* The task
From the line with "Kong Wobbler voor" through the final line of the entries below, write out each line exactly and nothing else.

Data Start Marker

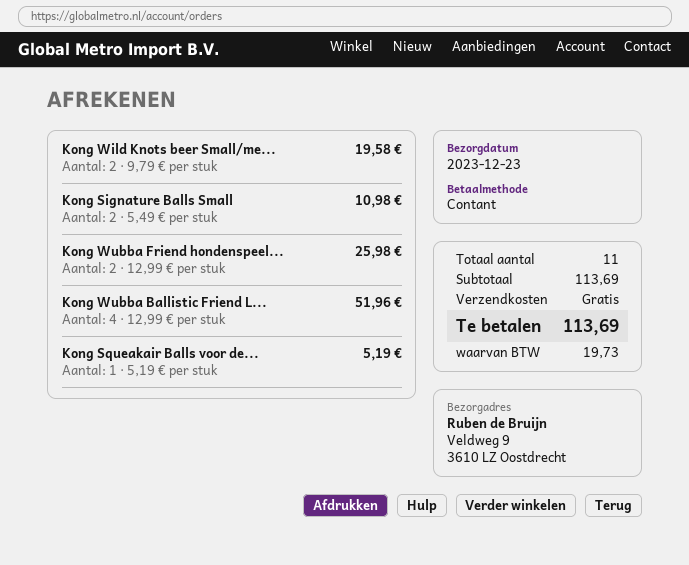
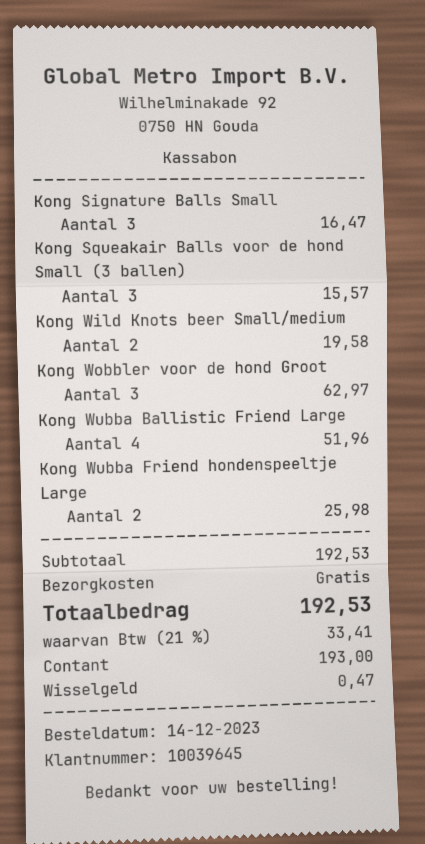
Kong Signature Balls Small: 2 for 10.98 -> 3 for 16.47
Kong Squeakair Balls voor de...: 1 for 5.19 -> 3 for 15.57
Kong Wobbler voor de hond Groot: none -> 3 for 62.97
subtotal: 113.69 -> 192.53
tax: 19.73 -> 33.41
total: 113.69 -> 192.53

Data End Marker

* Task answer
Kong Wobbler voor de hond Groot: none -> 3 for 62.97
subtotal: 113.69 -> 192.53
tax: 19.73 -> 33.41
total: 113.69 -> 192.53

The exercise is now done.